Amsterdam is the home of over 2,500 houseboats, varying from small, simple structures to converted commercial vessels, or custom built multi-level houses. The houses are not motorized, but fixed, built either on a floating pontoon made of concrete or on an old metal ship (woonschip).

The houseboats used to provide a cheap accommodation, after the second world war, when there was a housing shortage. Nowadays they are nothing but cheap, and are connected to the city sewage system, electricity and gas. Some are permanently inhabited by locals, while others are rented to the tourists.

The Flower Market

Amsterdam’s flower market is the only floating flower market in the world, the flower stalls being located on the houseboats. Here you can buy the famous dutch tulips, narcissus and other flowers and garden decorations.

If you like flowers, this is definitely the place for you!

The triple X

DSC_198If you walk around Amsterdam, you will definitely see it everywhere. It’s important to know that the XXX on the city’s coat of arms does not stand for pornography (sorry to disappoint 🙂 ), but they represent the crosses of Saint Andrew, a fisherman who was martyred on an X-shaped cross, in the 1st century. It is said they also represent the three kisses Dutch people give on the cheeks, when they great each other.
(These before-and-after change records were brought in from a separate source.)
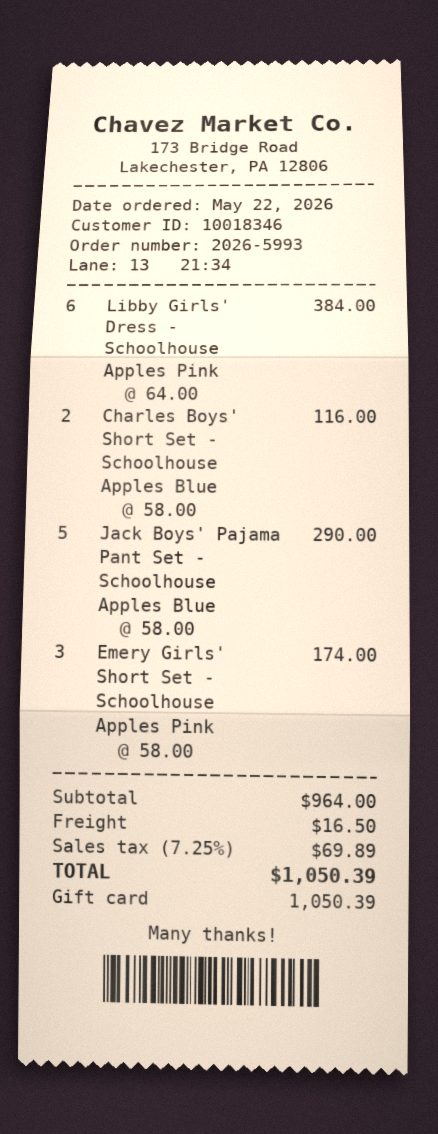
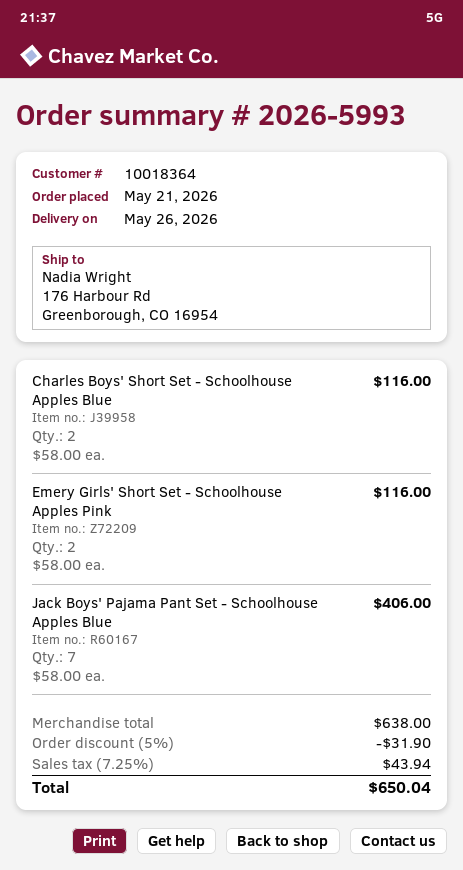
order date: 2026-05-22 -> 2026-05-21
customer number: 10018346 -> 10018364
Libby Girls' Dress - Schoolhouse Apples Pink: 6 x 64.00 = 384.00 -> none
Jack Boys' Pajama Pant Set - Schoolhouse Apples Blue: 5 x 58.00 = 290.00 -> 7 x 58.00 = 406.00
Emery Girls' Short Set - Schoolhouse Apples Pink: 3 x 58.00 = 174.00 -> 2 x 58.00 = 116.00
subtotal: 964.00 -> 638.00
discount: none -> 5% = 31.90
shipping: 16.50 -> none
tax: 7.25% = 69.89 -> 7.25% = 43.94
total: 1050.39 -> 650.04

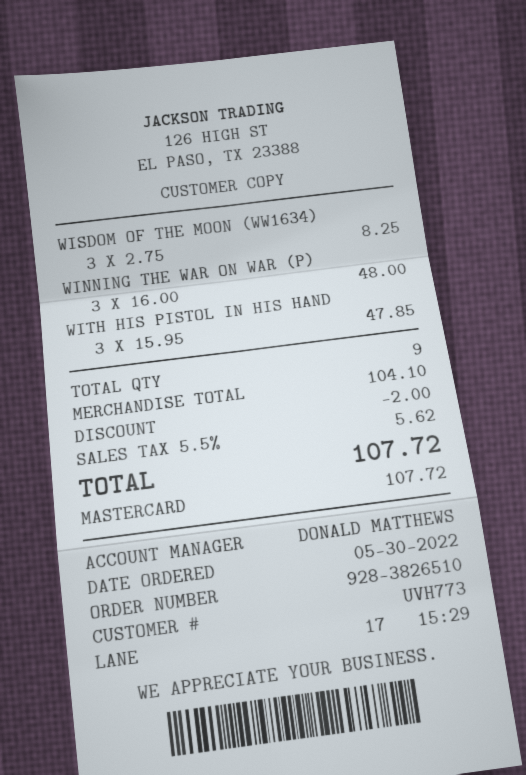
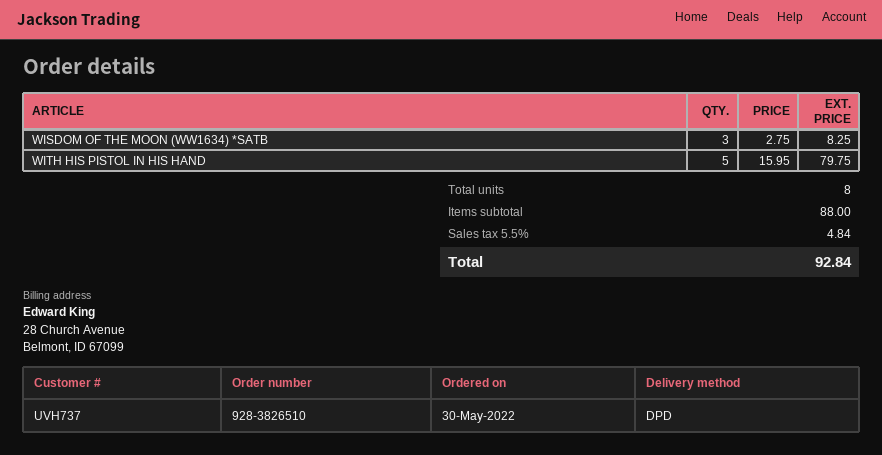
customer number: UVH773 -> UVH737
WINNING THE WAR ON WAR (P): 3 x 16.00 = 48.00 -> none
WITH HIS PISTOL IN HIS HAND: 3 x 15.95 = 47.85 -> 5 x 15.95 = 79.75
total quantity: 9 -> 8
subtotal: 104.10 -> 88.00
discount: 2.00 -> none
tax: 5.5% = 5.62 -> 5.5% = 4.84
total: 107.72 -> 92.84

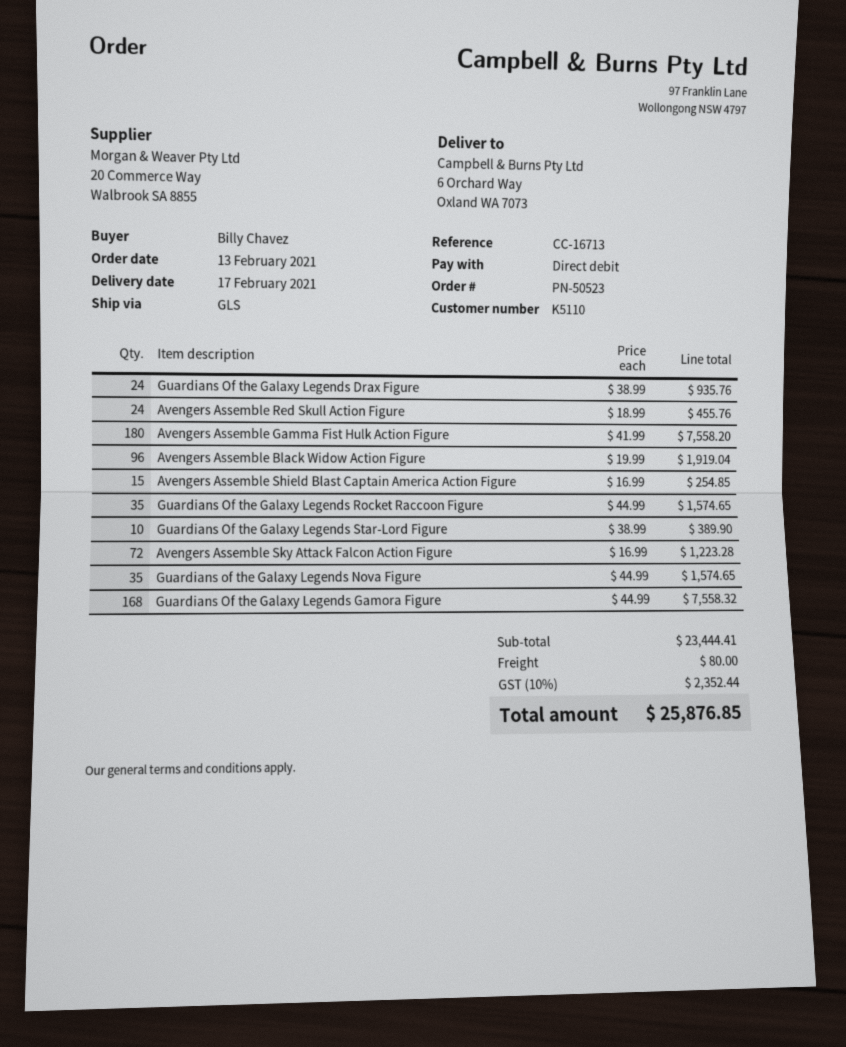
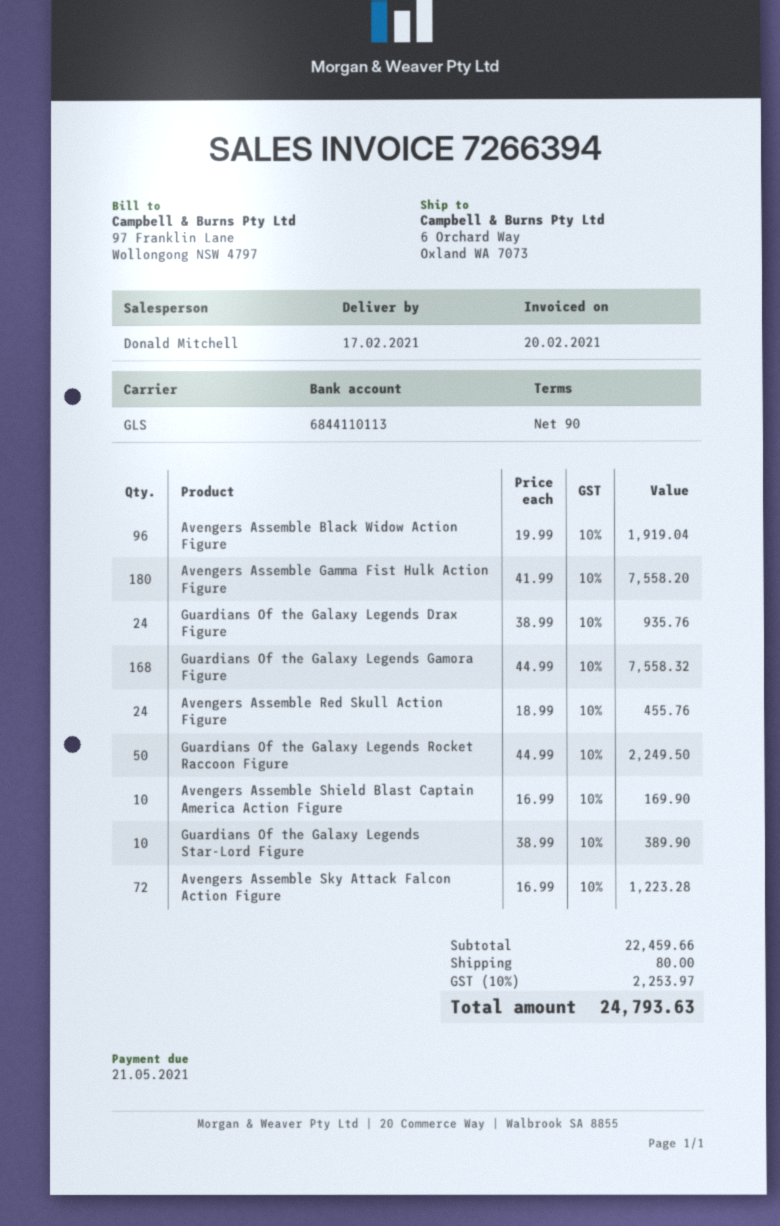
Avengers Assemble Shield Blast Captain America Action Figure: 15 x 16.99 = 254.85 -> 10 x 16.99 = 169.90
Guardians Of the Galaxy Legends Rocket Raccoon Figure: 35 x 44.99 = 1574.65 -> 50 x 44.99 = 2249.50
Guardians of the Galaxy Legends Nova Figure: 35 x 44.99 = 1574.65 -> none
subtotal: 23444.41 -> 22459.66
tax: 10% = 2352.44 -> 10% = 2253.97
total: 25876.85 -> 24793.63

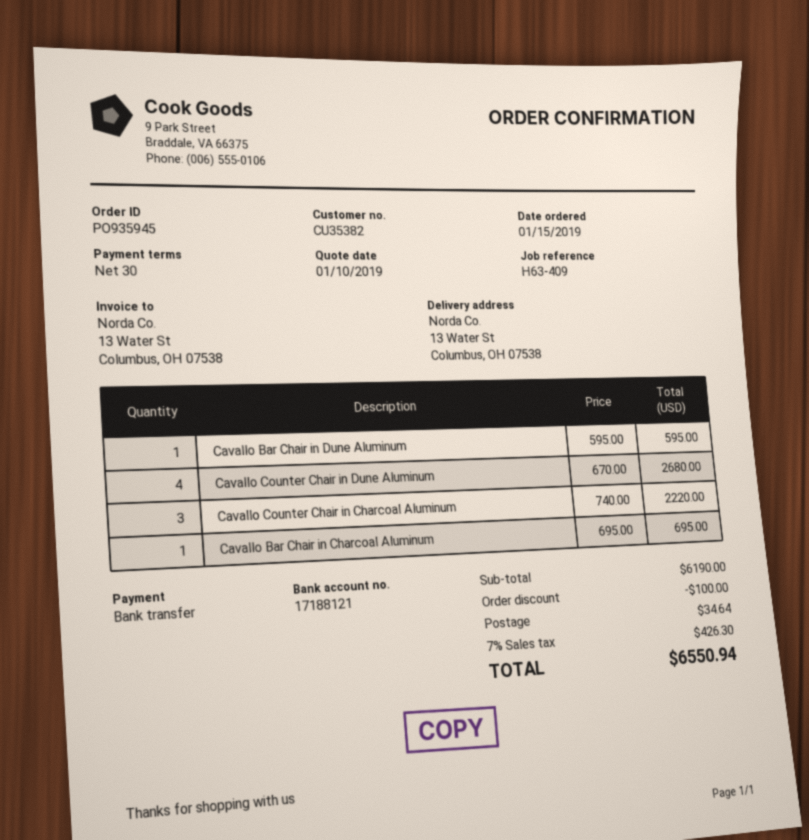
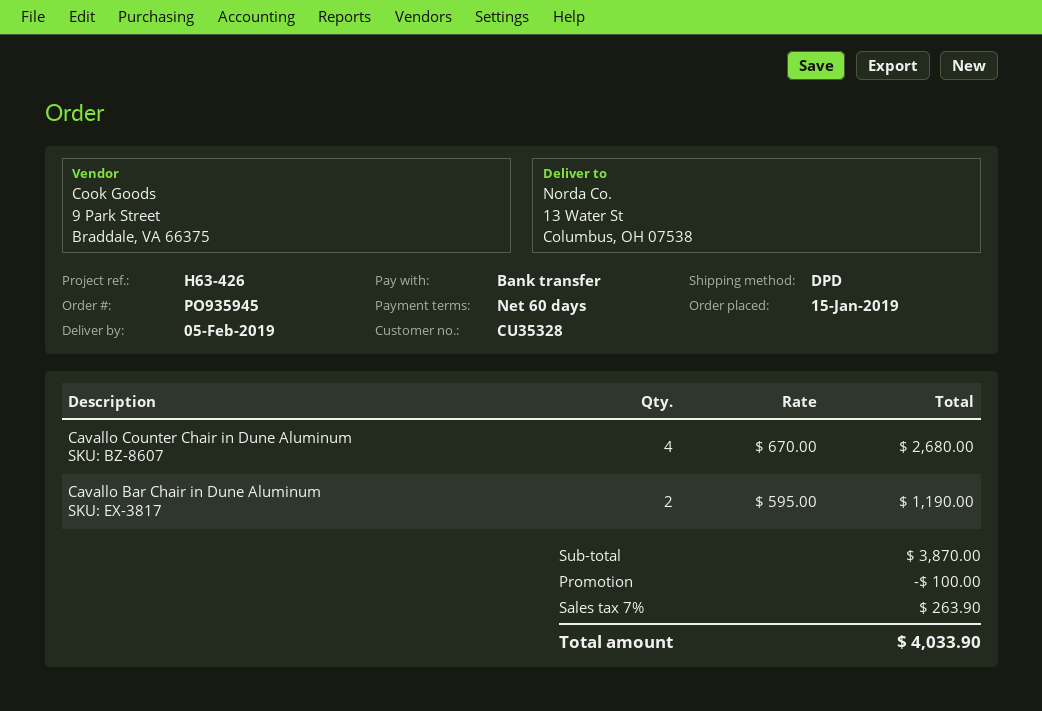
payment terms: 30 days -> 60 days
customer number: CU35382 -> CU35328
reference: H63-409 -> H63-426
Cavallo Bar Chair in Dune Aluminum: 1 x 595.00 = 595.00 -> 2 x 595.00 = 1190.00
Cavallo Counter Chair in Charcoal Aluminum: 3 x 740.00 = 2220.00 -> none
Cavallo Bar Chair in Charcoal Aluminum: 1 x 695.00 = 695.00 -> none
subtotal: 6190.00 -> 3870.00
shipping: 34.64 -> none
tax: 7% = 426.30 -> 7% = 263.90
total: 6550.94 -> 4033.90

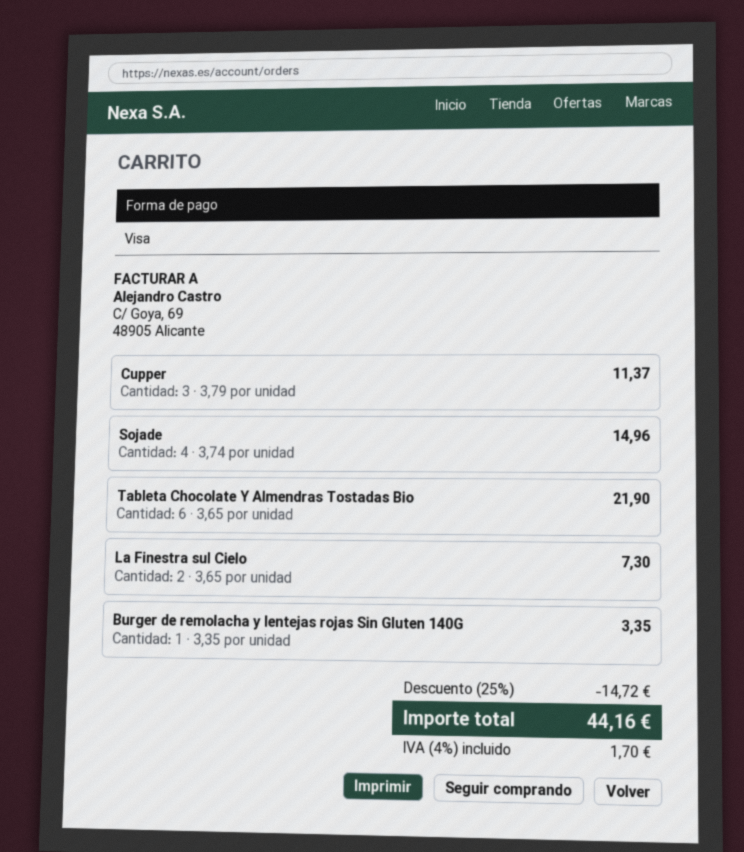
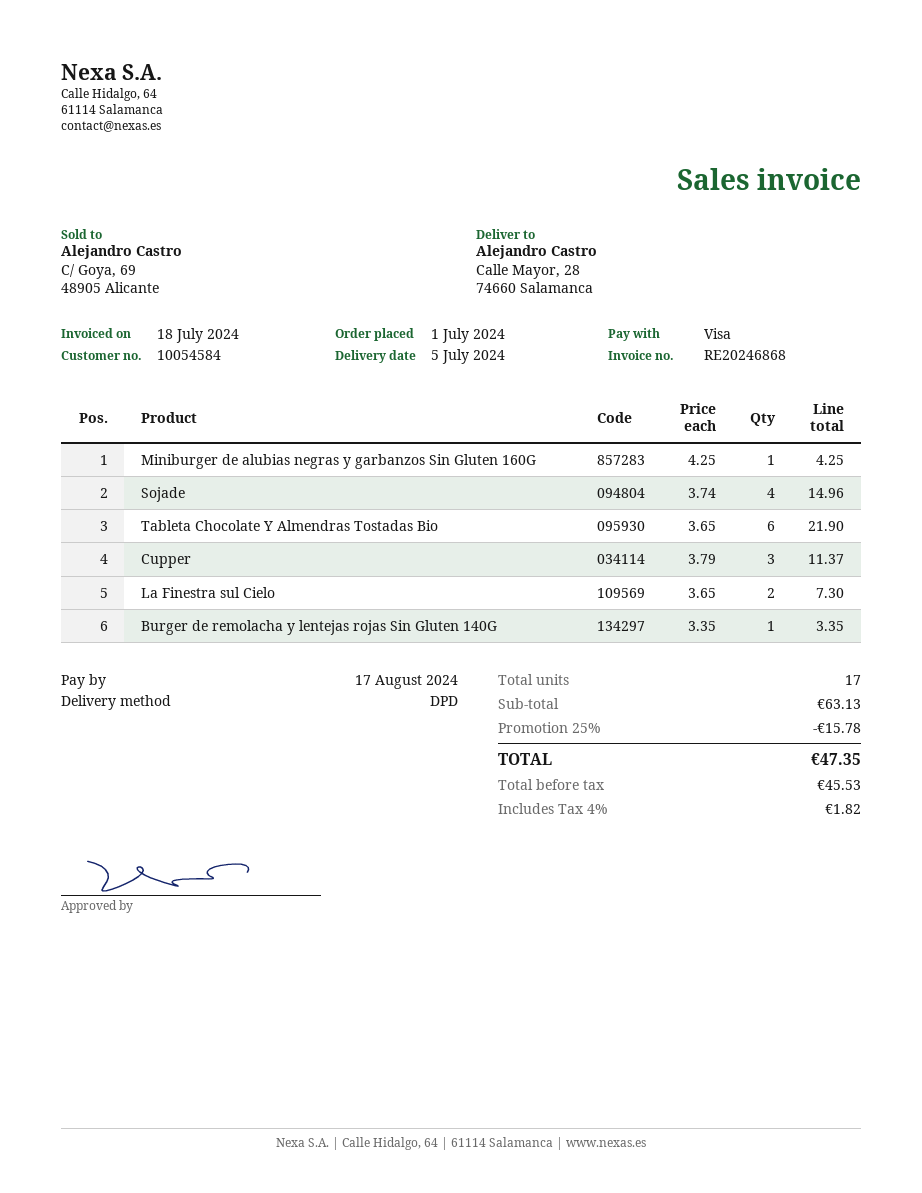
Miniburger de alubias negras y garbanzos Sin Gluten 160G: none -> 1 x 4.25 = 4.25
discount: 25% = 14.72 -> 25% = 15.78
tax: 4% = 1.70 -> 4% = 1.82
total: 44.16 -> 47.35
The Bicycles – local favorite transportation 

Amsterdam, as most cities in Netherlands, is not very car friendly, so the most popular transportation is … the bicycle! It’s estimated that the city is home of more bicycles than people (over 881,000 bicycles for under 800,000 people). Most dutch people have more than one bicycle, using each one, depending on the weather conditions, destination and number of passengers (mommy bicycles have up to 2-3 child seats).

Around 25,000 bicycles end up in Amsterdam’s canals each year, and around 100,000 get stolen. The locals claim pretty much every bicycle on the streets was stolen at least once!

The Cheese Stores

When you think about Netherlands a few things pop into your mind: tulips, windmills and … cheese! Cheese making industry extends all the way back to the time of Julius Caesar, so Dutch people really know their cheese. No trip to Amsterdam should be complete without a visit to a local Cheese Store.

DSC_2024Being a cheese fanatic ever since I can remember, I was very much looking forward to this. Before my first contact with Netherlands, I was sure I knew how cheese looks, smells and taste like, but this country looked up the term of ‘cheese’ in my dictionary, highlighted it, then ripped the whole page out, and rewrote Every Single Little Detail.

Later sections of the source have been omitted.